We know that while finding the root of a quadratic equation $a x^{2} + b x + c = 0$ by quadratic formula $x = \frac{- b \pm \sqrt{b^{2} - 4 a c}}{2 a}$ ,
if $b^{2} - 4 a c > 0$ , then the roots are real and distinct
if $b^{2} - 4 a c = 0$ , then the roots are real and equal and
if $b^{2} - 4 a c < 0$ , then the roots are imaginary.

Here, the given quadratic equation $a^{2} - m a + 1 = 0$ is in the form $a x^{2} + b x + c = 0$ where $a = 1, b = - m$ and $c = 1$ .
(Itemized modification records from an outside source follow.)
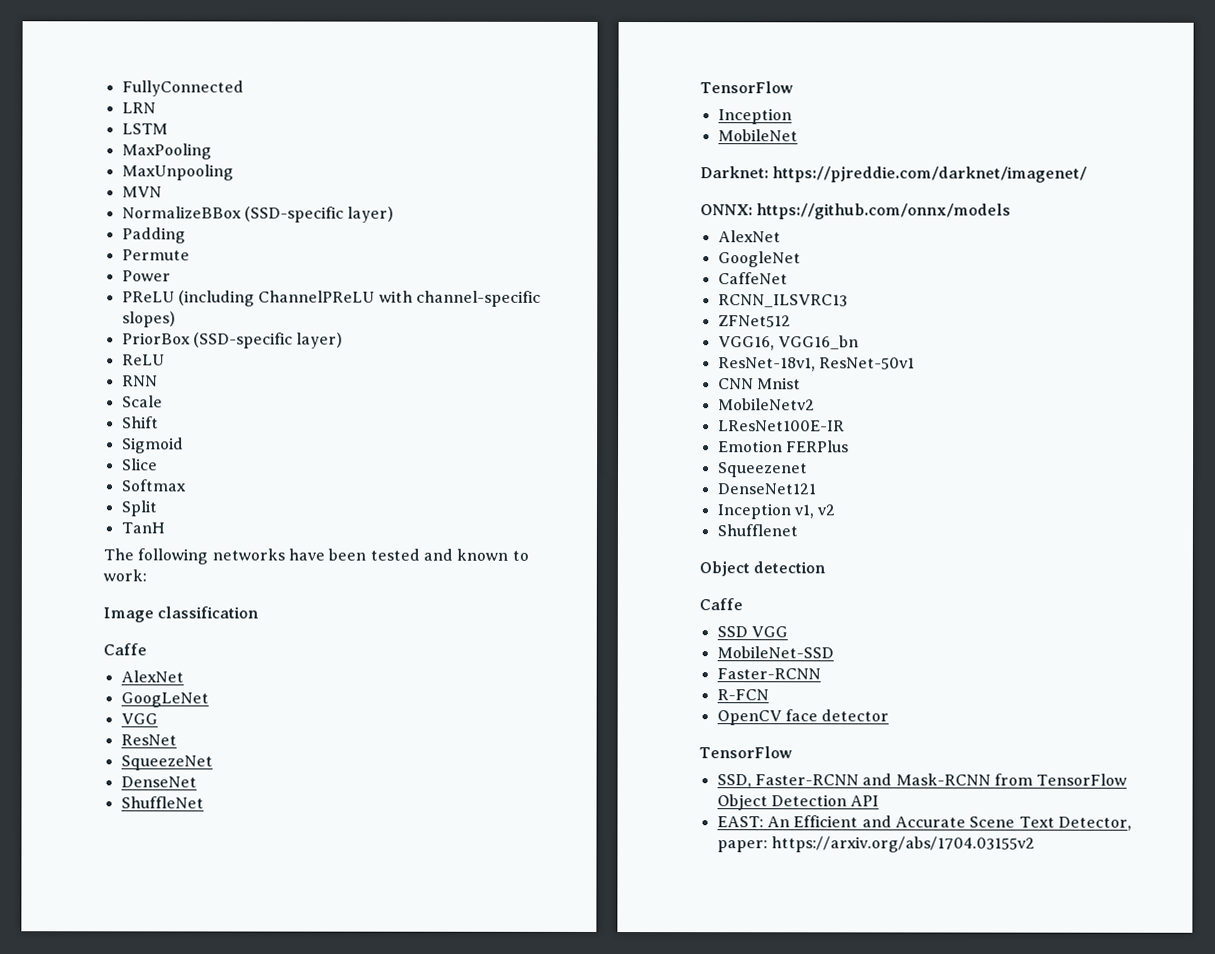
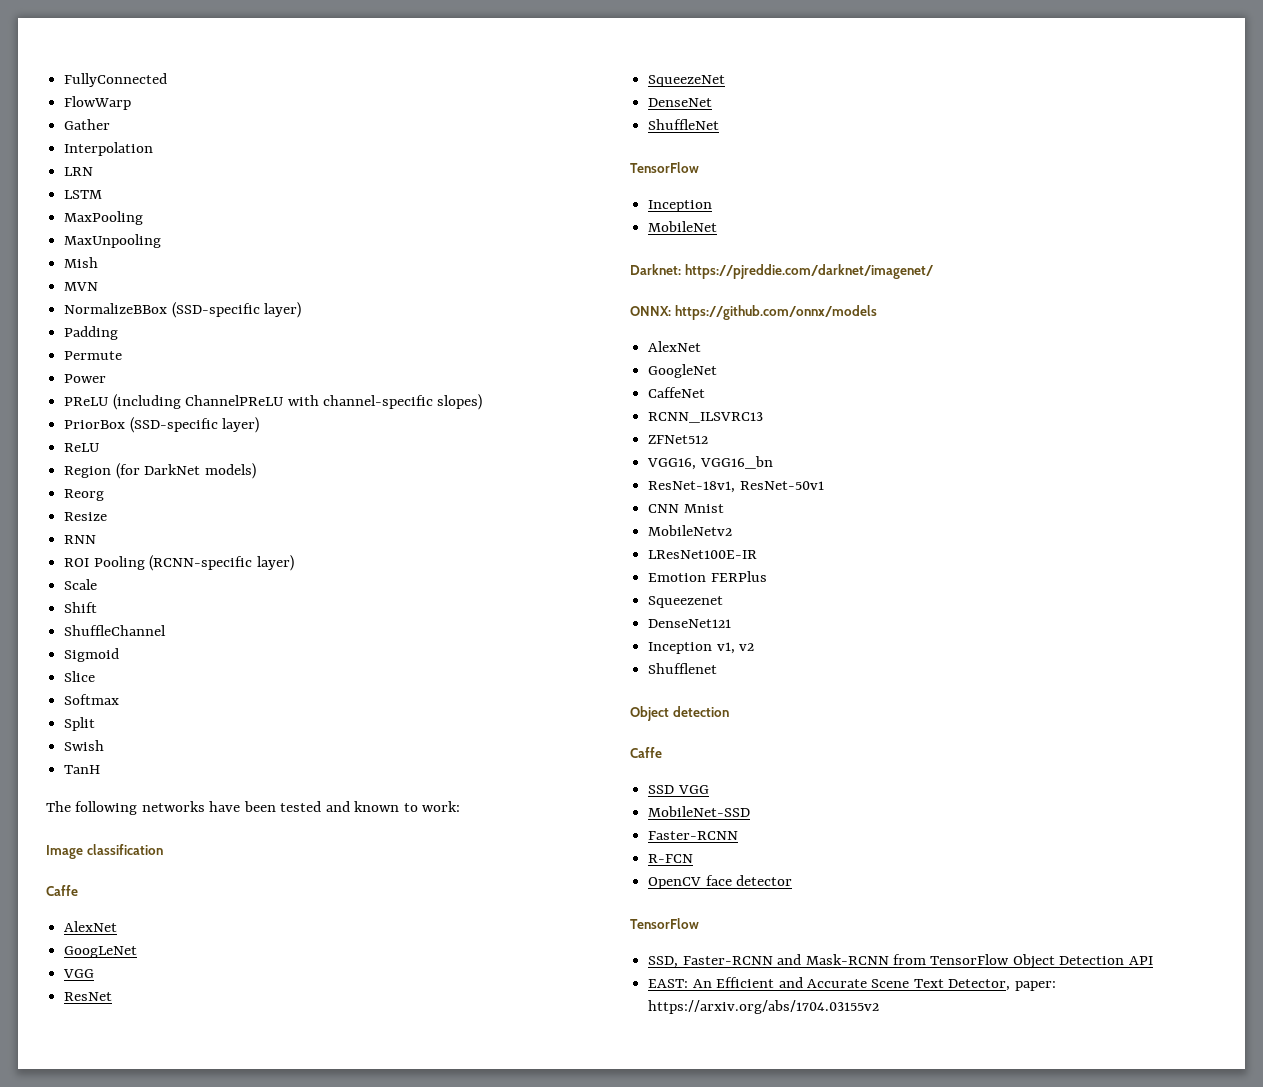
+ FlowWarp
+ Gather
+ Interpolation
+ Mish
+ Region (for DarkNet models)
+ Reorg
+ Resize
  RNN
+ ROI Pooling (RCNN-specific layer)
+ ShuffleChannel
+ Swish

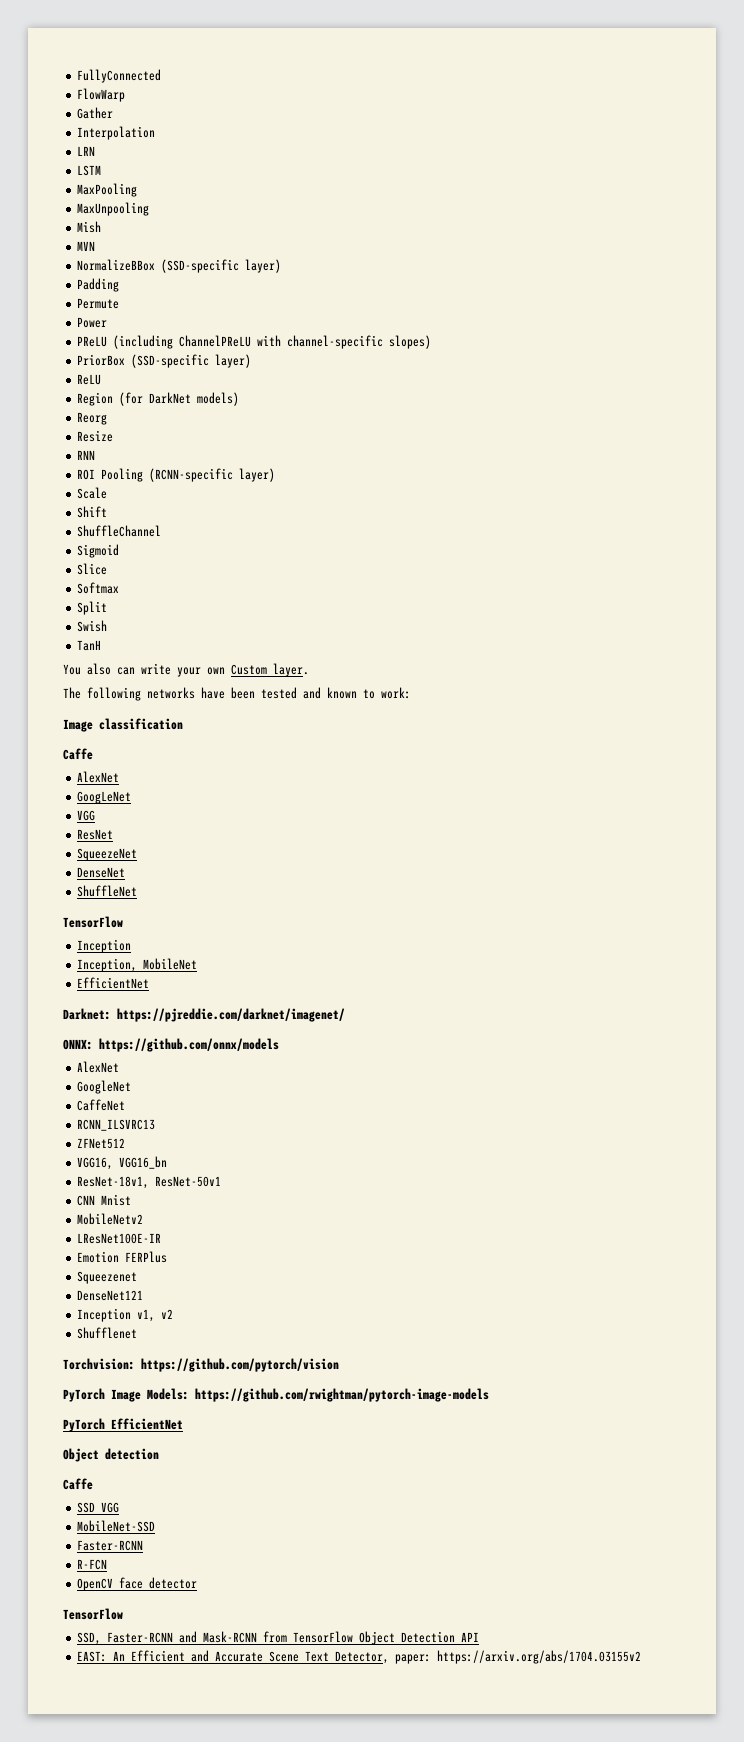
+ You also can write your own Custom layer.
- MobileNet
+ Inception, MobileNet
+ EfficientNet
+ Torchvision: https://github.com/pytorch/vision
+ PyTorch Image Models: https://github.com/rwightman/pytorch-image-models
+ PyTorch EfficientNet

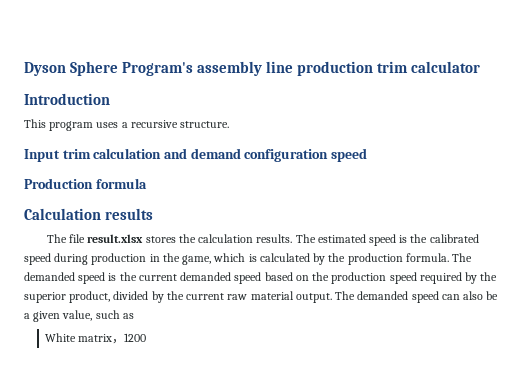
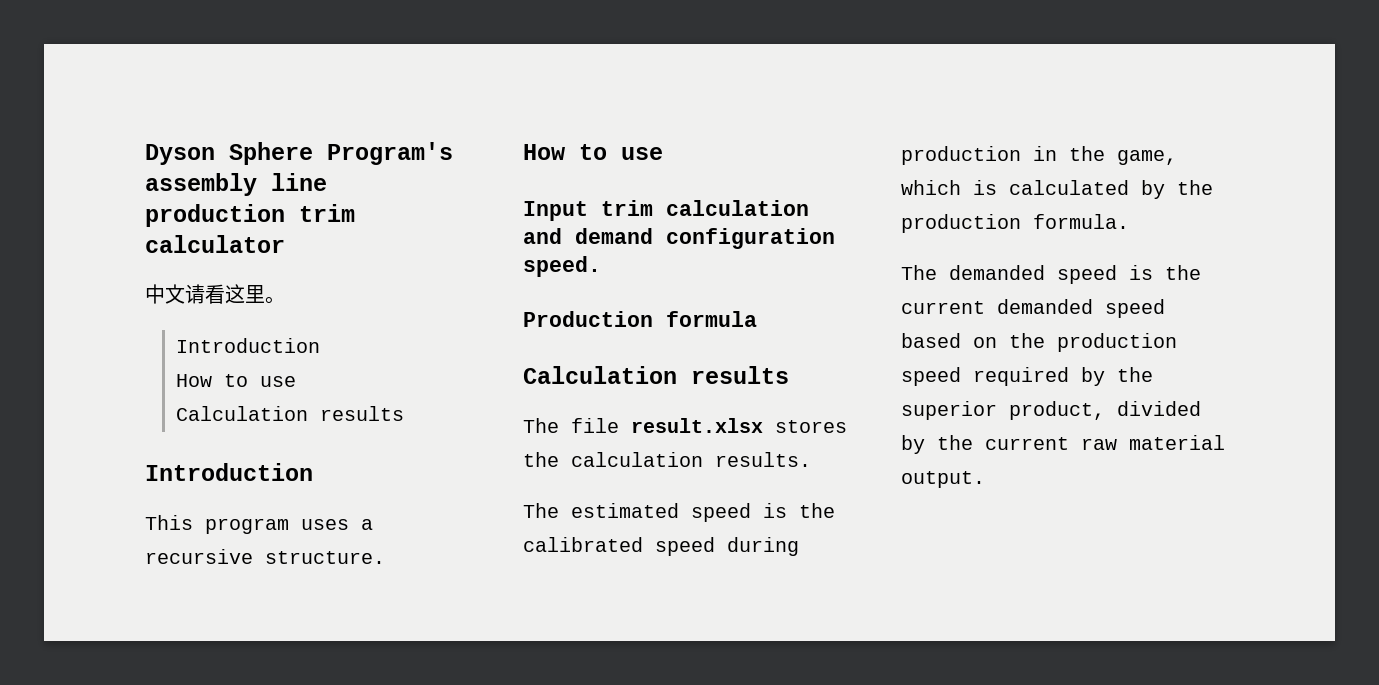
+ 中文请看这里。
+ Introduction
+ How to use
+ Calculation results
  This program uses a recursive structure.
+ How to use
- Input trim calculation and demand configuration speed
+ Input trim calculation and demand configuration speed.
- The file result.xlsx stores the calculation results. The estimated speed is the calibrated speed during production in the game, which is calculated by the production formula. The demanded speed is the current demanded speed based on the production speed required by the superior product, divided by the current raw material output. The demanded speed can also be a given value, such as
- White matrix，1200
+ The file result.xlsx stores the calculation results.
+ The estimated speed is the calibrated speed during production in the game, which is calculated by the production formula.
+ The demanded speed is the current demanded speed based on the production speed required by the superior product, divided by the current raw material output.

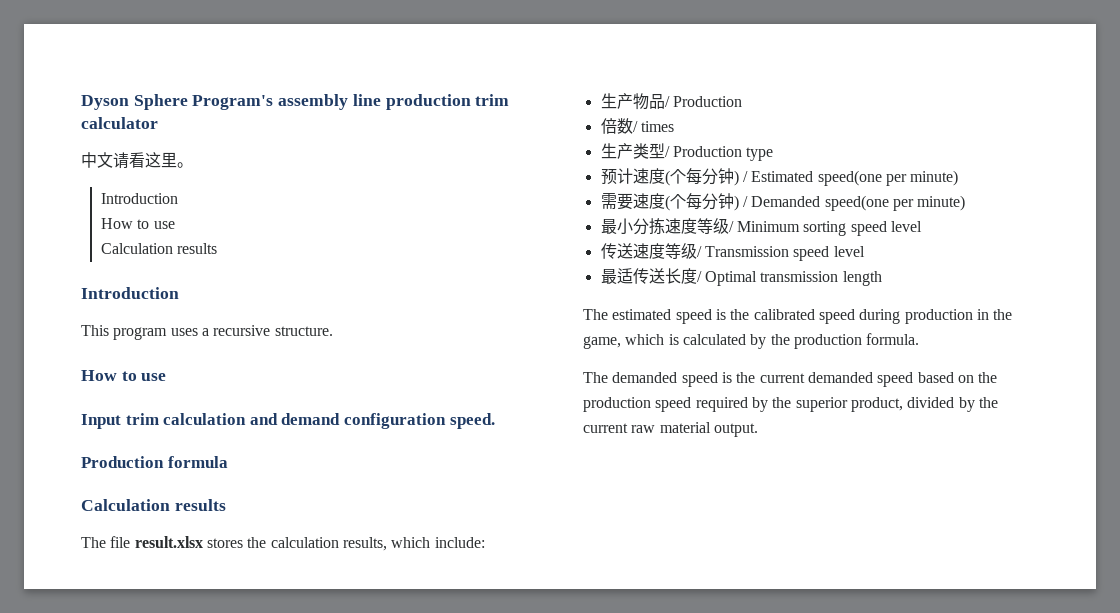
- The file result.xlsx stores the calculation results.
+ The file result.xlsx stores the calculation results, which include:
+ 生产物品/ Production
+ 倍数/ times
+ 生产类型/ Production type
+ 预计速度(个每分钟) / Estimated speed(one per minute)
+ 需要速度(个每分钟) / Demanded speed(one per minute)
+ 最小分拣速度等级/ Minimum sorting speed level
+ 传送速度等级/ Transmission speed level
+ 最适传送长度/ Optimal transmission length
(i) If the roots are equal then $b^{2} - 4 a c = 0$ , therefore,

$b^{2} - 4 a c = 0 \Rightarrow (- m)^{2} - (4 \times 1 \times 1) = 0 \Rightarrow m^{2} - 4 = 0 \Rightarrow m^{2} = 4 \Rightarrow m = \pm \sqrt{4} \Rightarrow m = \pm 2$

(ii) If the roots are distinct then $b^{2} - 4 a c > 0$ , therefore,

$b^{2} - 4 a c > 0 \Rightarrow (- m)^{2} - (4 \times 1 \times 1) > 0 \Rightarrow m^{2} - 4 > 0 \Rightarrow m^{2} > 4 \Rightarrow m > \pm \sqrt{4} \Rightarrow m > \pm 2$

(iii) If the roots are imaginary then $b^{2} - 4 a c < 0$ , therefore,

$b^{2} - 4 a c < 0 \Rightarrow (- m)^{2} - (4 \times 1 \times 1) < 0 \Rightarrow m^{2} - 4 < 0 \Rightarrow m^{2} < 4 \Rightarrow m < \pm \sqrt{4} \Rightarrow m < \pm 2$

Hence $m = \pm 2$ if the roots are equal, $m > \pm 2$ if the roots are distinct and $m < \pm 2$ if the roots are imaginary.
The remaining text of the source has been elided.